B. a. Par acte remis au greffe le 28 novembre 2024, A______ a recouru auprès de la chambre administrative de la Cour de justice (ci-après : la chambre administrative) contre cette décision, concluant à son annulation et à ce qu’il soit ordonné au DEE de lui délivrer le certificat de travail dépourvu du paragraphe litigieux. À titre préalable, la production par l’OCE de son dossier complet, la comparution personnelle des parties ainsi que l’audition de sept témoins devaient être ordonnées.

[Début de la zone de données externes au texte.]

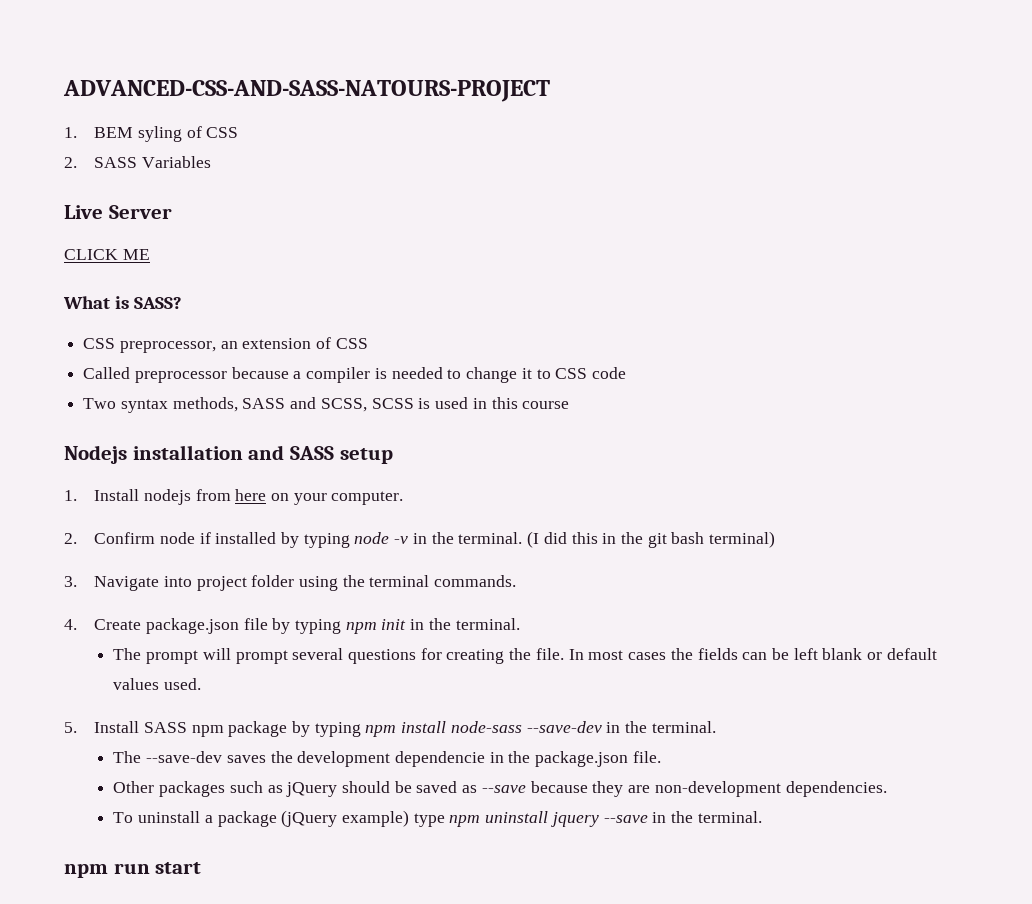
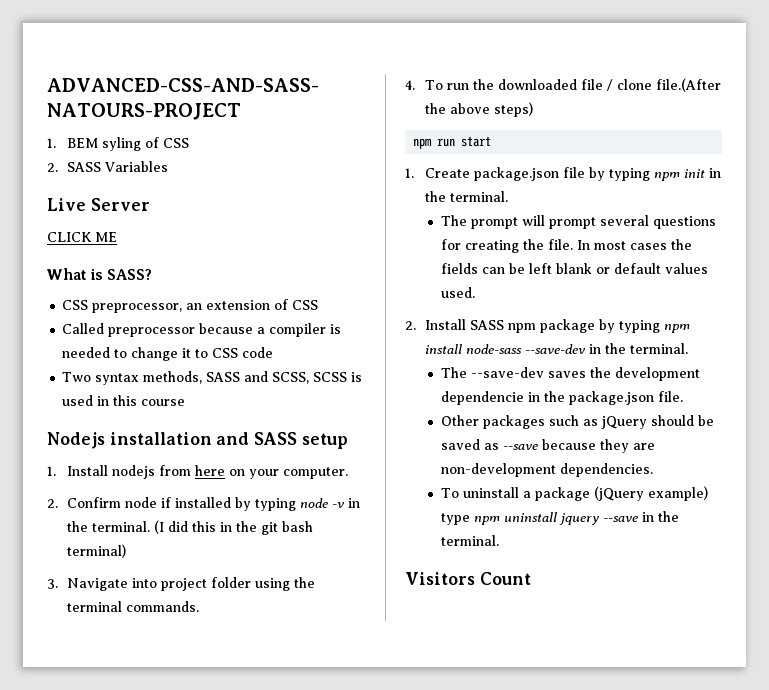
(77, 624) none -> [425,78,722,92] [425,102,534,117] [413,136,492,149] [405,168,414,178] To run the downloaded file / clone file.(After the above steps) // npm run start // 1.
[64,722,77,733] 5. -> [405,321,416,330] 2.
[64,862,202,878] npm run start -> [405,572,531,585] Visitors Count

Il avait toujours donné entière satisfaction dans l’accomplissement de son travail. Il avait été victime de mobbing de la part de ses supérieurs et avait été entendu à ce sujet par un conseiller du groupe de confiance. L’entretien de service du 29 janvier 2024 n’avait porté que sur sa condamnation pénale et son licenciement n’était fondé que sur celle-ci. Il était âgé de 48 ans et subvenait seul aux besoins de sa famille, son épouse ne travaillait pas et ils avaient trois enfants âgés de 18, 17 et 15 ans. Il subvenait également aux besoins de sa famille au Sénégal. Après son licenciement, il avait immédiatement cherché un emploi. L’Hospice général (ci‑après : l’hospice) était fortement intéressé par sa candidature. Toutefois, après avoir pris contact avec l’OCE, il avait renoncé à l’employer. Le 1er juillet 2024, il avait été engagé par l’œuvre suisse d’entraide ouvrière (ci-après : OSEO), mais il avait été licencié le 13 septembre 2024 au motif que les lacunes dans son dossier personnel ne permettaient pas la poursuite sereine des rapports de travail au-delà du temps d’essai – ces lacunes étaient en lien avec le fait qu’il avait pu présenter tous ses certificats de travail sauf celui établi par l’OCE. Il était toujours à la recherche d’un emploi. Compte tenu des agissements de l’OCE, il s’était senti humilié et n’avait pas voulu s’inscrire au chômage, jusqu’à ce que son conseil le persuade de le faire.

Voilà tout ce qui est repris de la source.